To make this argument compelling, the Introduction will bring together the existing literature on negative social evaluations and provide a multilevel conceptual framework to explain why, when, and how negative social evaluations can be beneficial for individuals and organizations. This conceptual framework will build on the existing empirical and theoretical work and some illustrative examples. This interdisciplinary dialogue will build bridges between concepts in different kinds of literature, but also show how various levels of analysis can inform each other (for example, how the research on dirty work can inform the identity dynamics of stigmatized organizations). Ultimately, the book is aimed at comprehensively covering the negative social evaluations literature at multiple levels, including their antecedents and consequences, in a coherent manner.

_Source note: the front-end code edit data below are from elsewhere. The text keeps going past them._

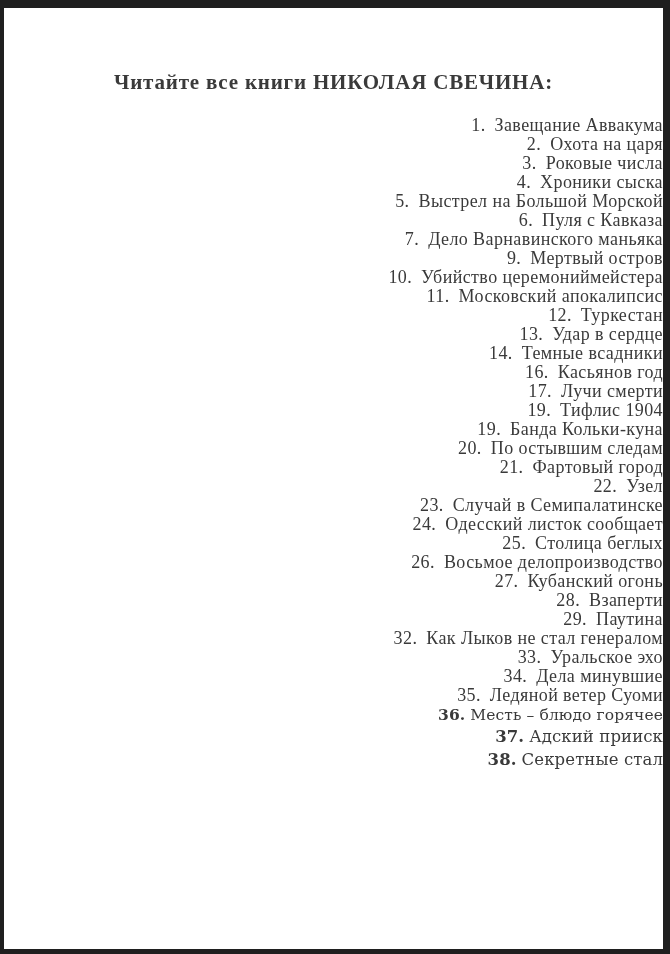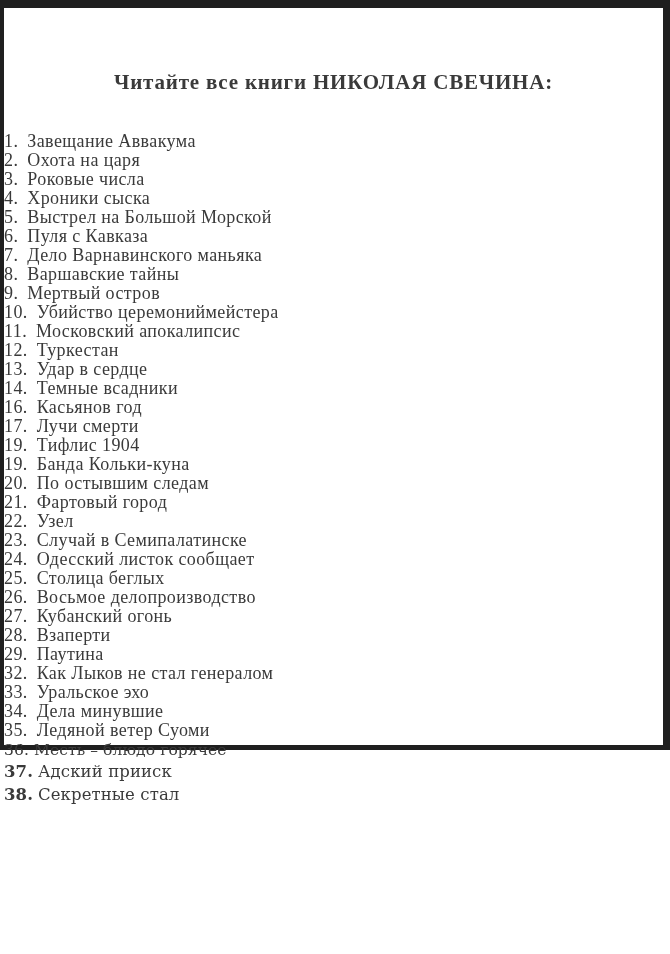--- a/index.html
+++ b/index.html
@@ -9,61 +9,62 @@
   }
   * { margin: 0; padding: 0; box-sizing: border-box; }
   html, body {
     width: 670px;
     height: 954px;
     background: #ffffff;
     overflow: hidden;
   }
   .page {
     width: 670px;
-    height: 750px;
+    height: 954px;
     background: var(--bg-color);
     border-style: solid;
     border-color: var(--border-color);
     border-top-width: 8px;
     border-right-width: 7px;
     border-bottom-width: 5px;
     border-left-width: 4px;
     font-family: "Liberation Serif", serif;
     color: var(--text-color);
   }
   .title {
     margin-top: 60px;
     text-align: center;
     font-size: 21px;
     line-height: 28px;
     font-weight: 700;
     letter-spacing: 0.8px;
     color: var(--text-color);
   }
   .book-list {
-    margin-top: 36px;
-    text-align: left;
+    margin-top: 20px;
+    text-align: right;
   }
   .book-line {
     line-height: 19px;
     font-size: 18px;
     letter-spacing: 0.4px;
     white-space: nowrap;
   }
   .book-line .num {
     margin-right: 9px;
   }
   .book-line.alt {
     font-family: "DejaVu Serif", serif;
     font-size: 15.5px;
     line-height: 20px;
     letter-spacing: 0.1px;
   }
   .book-line.alt .num {
     margin-right: 5px;
+    font-weight: bold;
   }
   .book-line.alt-lg {
     font-size: 16.5px;
     line-height: 23px;
   }
   .book-line.alt-lg .num {
     font-weight: 700;
   }
 </style>
 </head>
@@ -72,21 +73,20 @@
 <div class="page">
   <h1 class="title">Читайте все книги НИКОЛАЯ СВЕЧИНА:</h1>
   <div class="book-list">
       <div class="book-line"><span class="num">1.</span><span class="bt">Завещание Аввакума</span></div>
       <div class="book-line"><span class="num">2.</span><span class="bt">Охота на царя</span></div>
       <div class="book-line"><span class="num">3.</span><span class="bt">Роковые числа</span></div>
       <div class="book-line"><span class="num">4.</span><span class="bt">Хроники сыска</span></div>
       <div class="book-line"><span class="num">5.</span><span class="bt">Выстрел на Большой Морской</span></div>
       <div class="book-line"><span class="num">6.</span><span class="bt">Пуля с Кавказа</span></div>
       <div class="book-line"><span class="num">7.</span><span class="bt">Дело Варнавинского маньяка</span></div>
-      <div class="book-line"><span class="num">8.</span><span class="bt">Варшавские тайны</span></div>
       <div class="book-line"><span class="num">9.</span><span class="bt">Мертвый остров</span></div>
       <div class="book-line"><span class="num">10.</span><span class="bt">Убийство церемониймейстера</span></div>
       <div class="book-line"><span class="num">11.</span><span class="bt">Московский апокалипсис</span></div>
       <div class="book-line"><span class="num">12.</span><span class="bt">Туркестан</span></div>
       <div class="book-line"><span class="num">13.</span><span class="bt">Удар в сердце</span></div>
       <div class="book-line"><span class="num">14.</span><span class="bt">Темные всадники</span></div>
       <div class="book-line"><span class="num">16.</span><span class="bt">Касьянов год</span></div>
       <div class="book-line"><span class="num">17.</span><span class="bt">Лучи смерти</span></div>
       <div class="book-line"><span class="num">19.</span><span class="bt">Тифлис 1904</span></div>
       <div class="book-line"><span class="num">19.</span><span class="bt">Банда Кольки-куна</span></div>

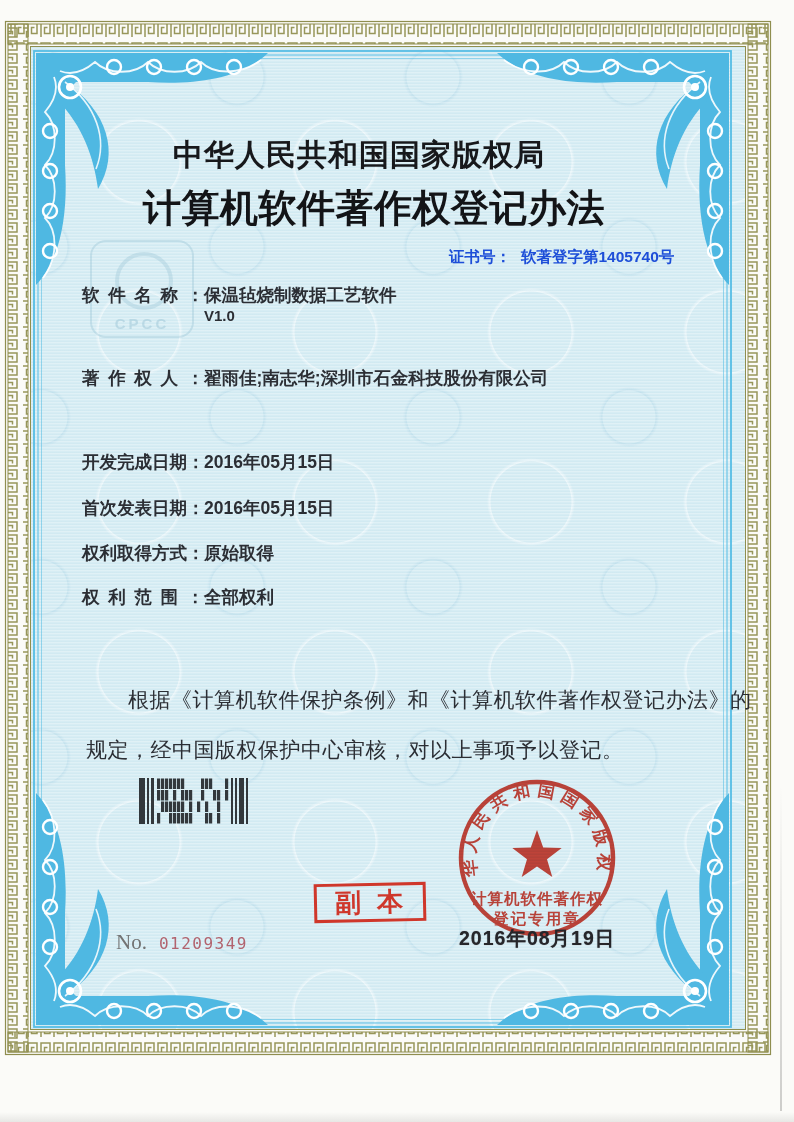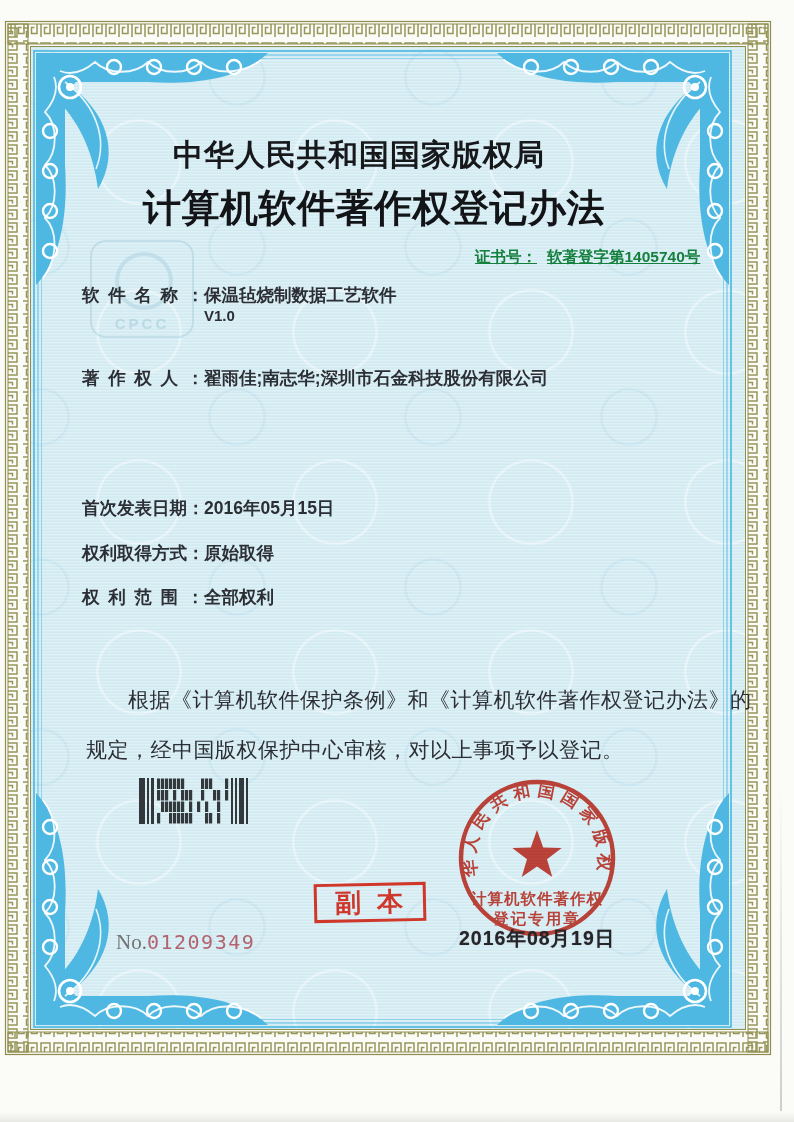--- a/index.html
+++ b/index.html
@@ -43,21 +43,21 @@
   
   .txt{position:absolute; z-index:4; white-space:nowrap;}
   .issuer{
     left:173px; top:135px; font-size:30px; font-weight:bold; letter-spacing:1px;
     color:#17181b; font-family:"Liberation Serif","DejaVu Serif",serif;
   }
   .cert-title{
     left:143px; top:183px; font-size:38px; font-weight:bold; letter-spacing:0.5px;
     color:#131417; font-family:"Liberation Serif","DejaVu Serif",serif;
   }
-  .cert-no{left:475px; top:247px; font-size:15.5px; color:#15803d; font-weight:600;text-decoration:underline;}
+  .cert-no{left:449px; top:247px; font-size:15.5px; color:#1d4ed8; font-weight:600;}
   .cert-no .lbl{margin-right:10px;}
   .field-row{position:absolute; left:82px; z-index:4; font-size:17.5px; font-weight:600; color:#2b2e34; white-space:nowrap;}
   .field-label{display:inline-block; width:122px; text-align:justify; text-align-last:justify;}
   .field-value{margin-left:0px;}
   .value-line2{position:absolute; left:204px; z-index:4; font-size:15px; font-weight:600; color:#2b2e34;}
   .statement{position:absolute; left:86px; top:686px; width:620px; z-index:4;
     font-size:21px; color:#2b2e34; letter-spacing:0.5px; font-weight:500;}
   .statement .l1{text-indent:42px; white-space:nowrap;}
   .statement .l2{margin-top:22px; white-space:nowrap;}
   
@@ -74,22 +74,22 @@
   .seal-date{
     position:absolute; left:459px; top:925px; z-index:7; font-size:19.5px; font-weight:bold;
     color:#26262a; letter-spacing:1px; text-shadow:0 0 1px rgba(40,40,45,0.55); white-space:nowrap;
   }
   
   .serial{position:absolute; left:116px; top:930px; z-index:5; white-space:nowrap;}
   .serial .prefix{
     font-family:"Liberation Serif","DejaVu Serif",serif; font-size:21px; color:#737373;margin-top:7px;
   }
   .serial .number{
-    font-family:"DejaVu Sans Mono","Liberation Mono",monospace;
-    font-size:20px; letter-spacing:1.5px; color:#b2636e;
+    margin-left:12px; font-family:"DejaVu Sans Mono","Liberation Mono",monospace;
+    font-size:16px; letter-spacing:1.5px; color:#b2636e;
   }
   
   .scan-edge-right{
     position:absolute; right:12px; top:70%; bottom:1%; width:2px; z-index:8;
     background:linear-gradient(rgba(120,120,118,0), rgba(120,120,118,0.35)); 
   }
   .scan-shade-bottom{
     position:absolute; left:0; right:0; bottom:0; height:10px; z-index:8;
     background:linear-gradient(rgba(0,0,0,0), rgba(90,90,88,0.12));
   }
@@ -160,20 +160,23 @@
 
   <div class="field-row" style="top:283px">
     <span class="field-label">软件名称：</span><span class="field-value">保温毡烧制数据工艺软件</span>
   </div>
   <div class="value-line2" style="top:307px">V1.0</div>
 
   <div class="field-row" style="top:366px">
     <span class="field-label">著作权人：</span><span class="field-value">翟雨佳;南志华;深圳市石金科技股份有限公司</span>
   </div>
 
+  <div class="field-row" style="top:450px">
+    <span class="field-label">开发完成日期：</span><span class="field-value">2016年05月15日</span>
+  </div>
 
   <div class="field-row" style="top:496px">
     <span class="field-label">首次发表日期：</span><span class="field-value">2016年05月15日</span>
   </div>
 
   <div class="field-row" style="top:585px">
     <span class="field-label">权利范围：</span><span class="field-value">全部权利</span>
   </div>
 
   <div class="field-row" style="top:541px">

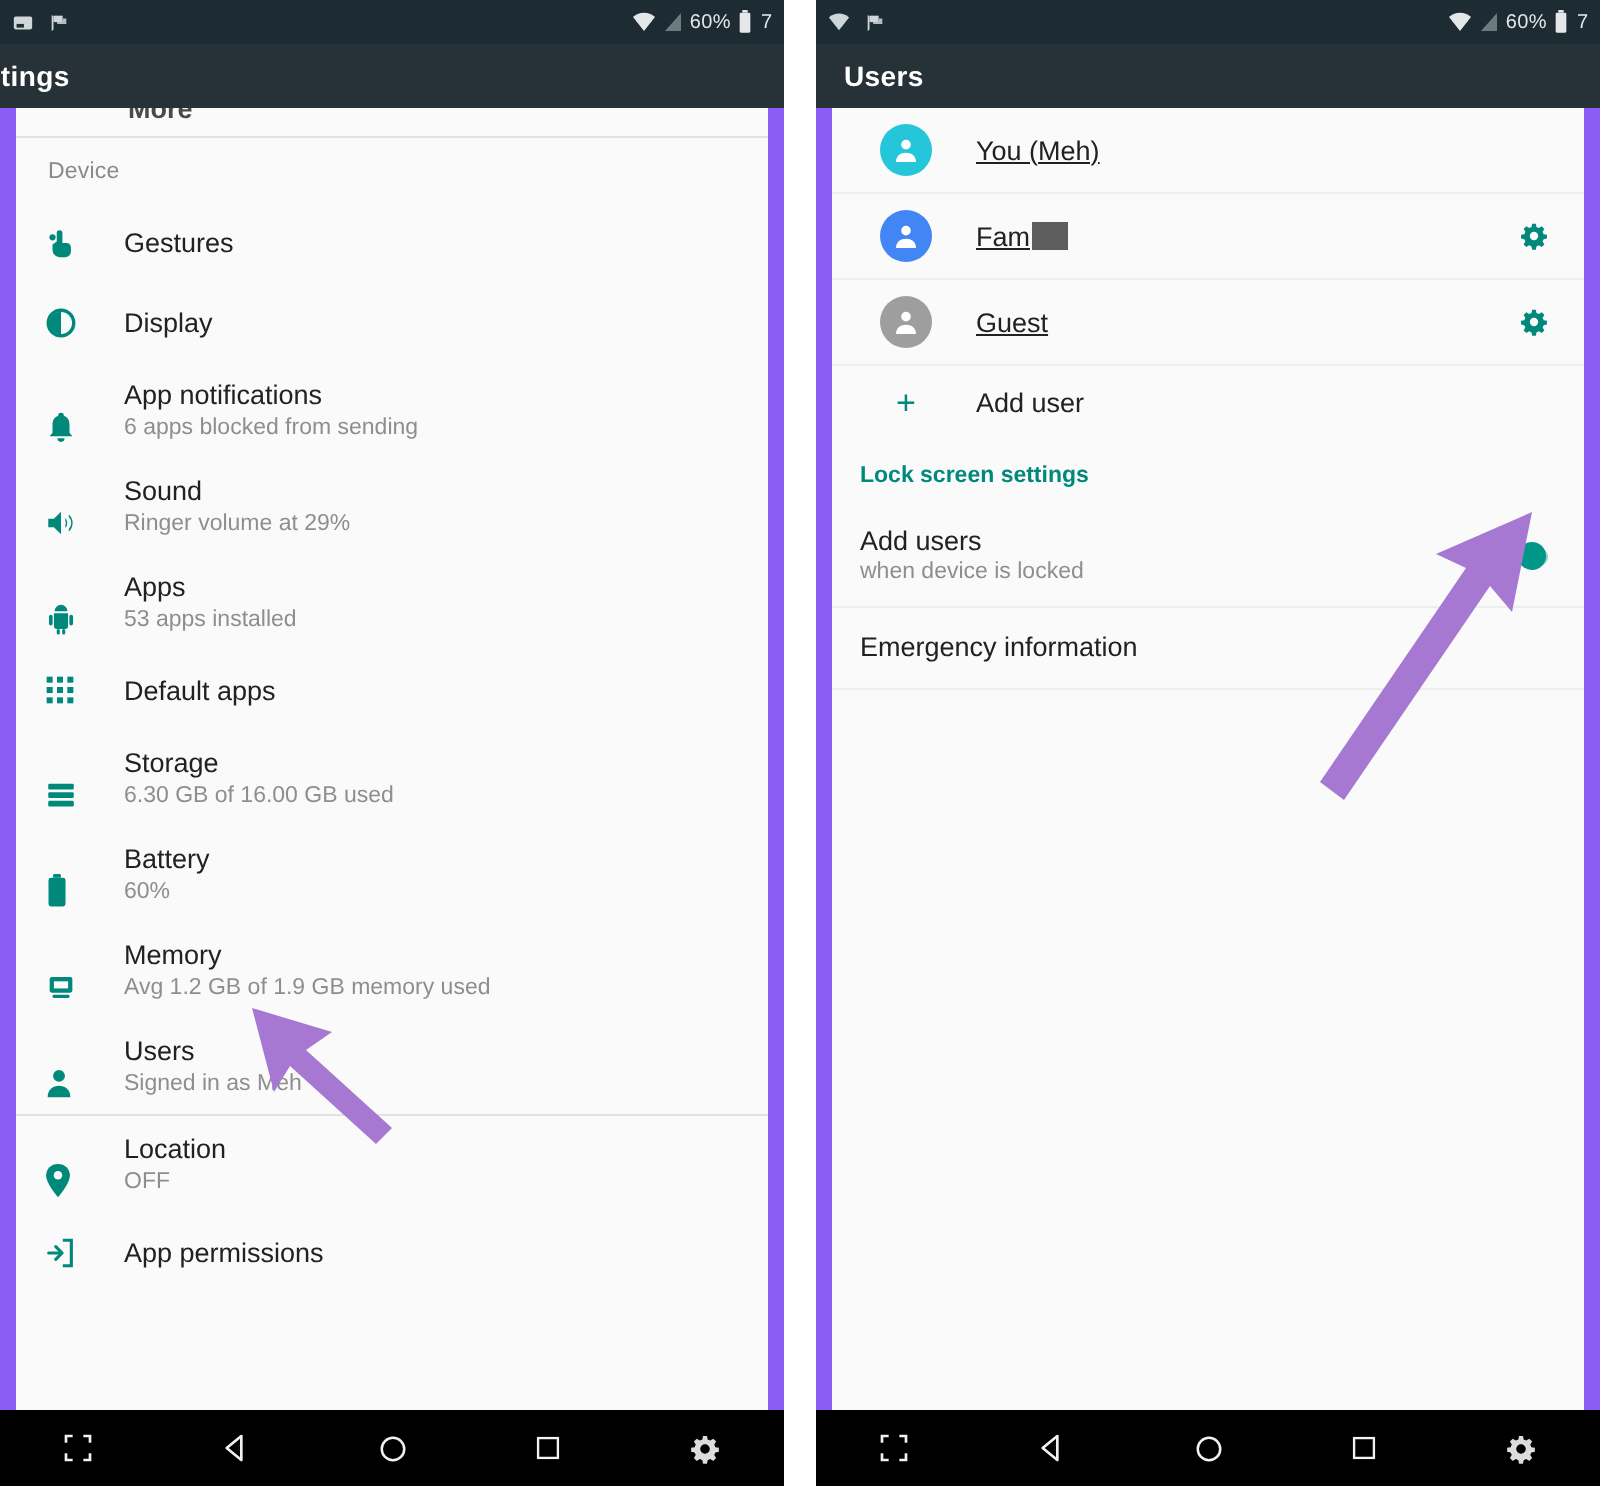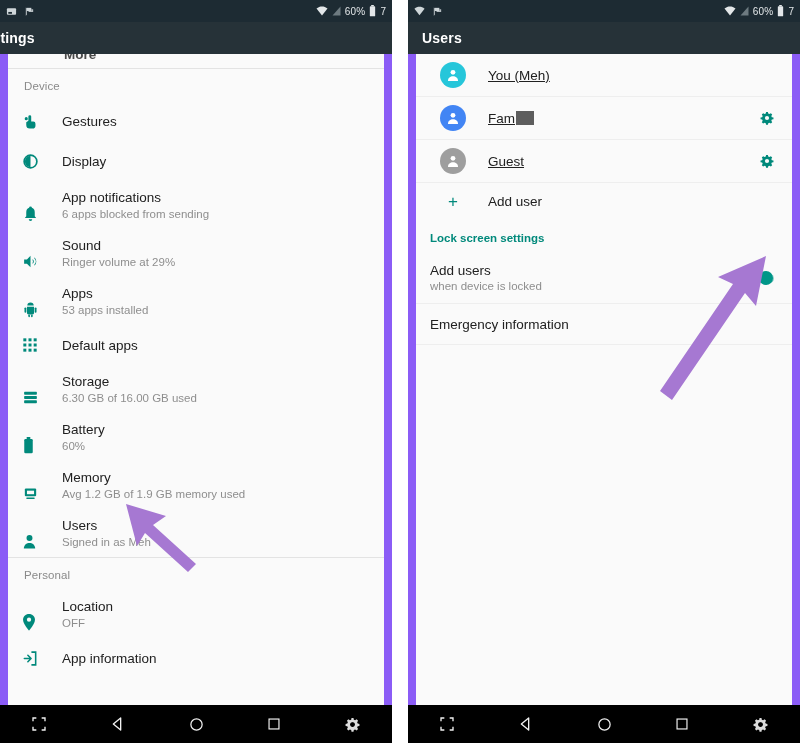--- a/index.html
+++ b/index.html
@@ -451,21 +451,20 @@
               <path d="M2 22 C2 16.5 6 14 10 14 C14 14 18 16.5 18 22 Z"></path>
             </svg>
           </div>
           <div class="row-text">
             <div class="row-title">Users</div>
             <div class="row-sub">Signed in as Meh</div>
           </div>
         </div>
 
         <div class="divider"></div>
-        <div class="section-head">Personal</div>
 
         <div class="row">
           <div class="row-icon">
             <svg width="14" height="17" viewBox="0 0 18 24" fill="#00897b">
               <path d="M9 0 C4 0 0.6 3.4 0.6 8.2 C0.6 14 9 23.5 9 23.5 C9 23.5 17.4 14 17.4 8.2 C17.4 3.4 14 0 9 0 Z"></path>
               <circle cx="9" cy="8" r="3" fill="#fafafa"></circle>
             </svg>
           </div>
           <div class="row-text">
             <div class="row-title">Location</div>
@@ -475,21 +474,21 @@
 
 
         <div class="row single">
           <div class="row-icon">
             <svg width="16" height="17" viewBox="0 0 22 24" fill="none" stroke="#00897b" stroke-width="2.2">
               <path d="M13 3 L19 3 L19 21 L13 21"></path>
               <path d="M3 12 L12 12 M8 7.5 L12.5 12 L8 16.5" stroke-linecap="round" stroke-linejoin="round"></path>
             </svg>
           </div>
           <div class="row-text">
-            <div class="row-title">App information</div>
+            <div class="row-title">App permissions</div>
           </div>
         </div>
 
       </div>
     </div>
 
     <div class="navbar">
       <div class="nav-btn">
         <svg width="16" height="16" viewBox="0 0 24 24" fill="none" stroke="#f2f2f2" stroke-width="2">
           <path d="M3 8 L3 3 L8 3 M16 3 L21 3 L21 8 M21 16 L21 21 L16 21 M8 21 L3 21 L3 16"></path>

The Introduction is the cornerstone of the book, as it will first define the range of adverse social evaluations and touch upon the role of audiences and media. The Introduction presents an overarching framework connecting the different kinds of literature on negative social evaluations. It introduces a model of three steps: looking first at the antecedents of negative evaluations, then at the resistance and reaction to negative evaluations, and finally at how individuals and organizations capitalize on negative evaluations and use them strategically. Each of the following chapters will flesh out the different parts of the model. Chapter 1 covers the antecedents of negative social evaluations by identifying different forms of deviance. Chapter 2 focuses on resilience: How do organizations and individuals endure, confront, and deal with negative social evaluations? Chapter 3 will flesh out the core argument of the book by explaining how organizations and individuals can go beyond resilience and capitalize on those negative social evaluations. Chapter 4 will discuss the practical implications. What can individuals who experience stigma or hostility, leaders, stigmatized organizations, and industries learn from this extensive body of research? Finally, the Conclusion will explore the contribution of this work and pave the way for future research on the topic.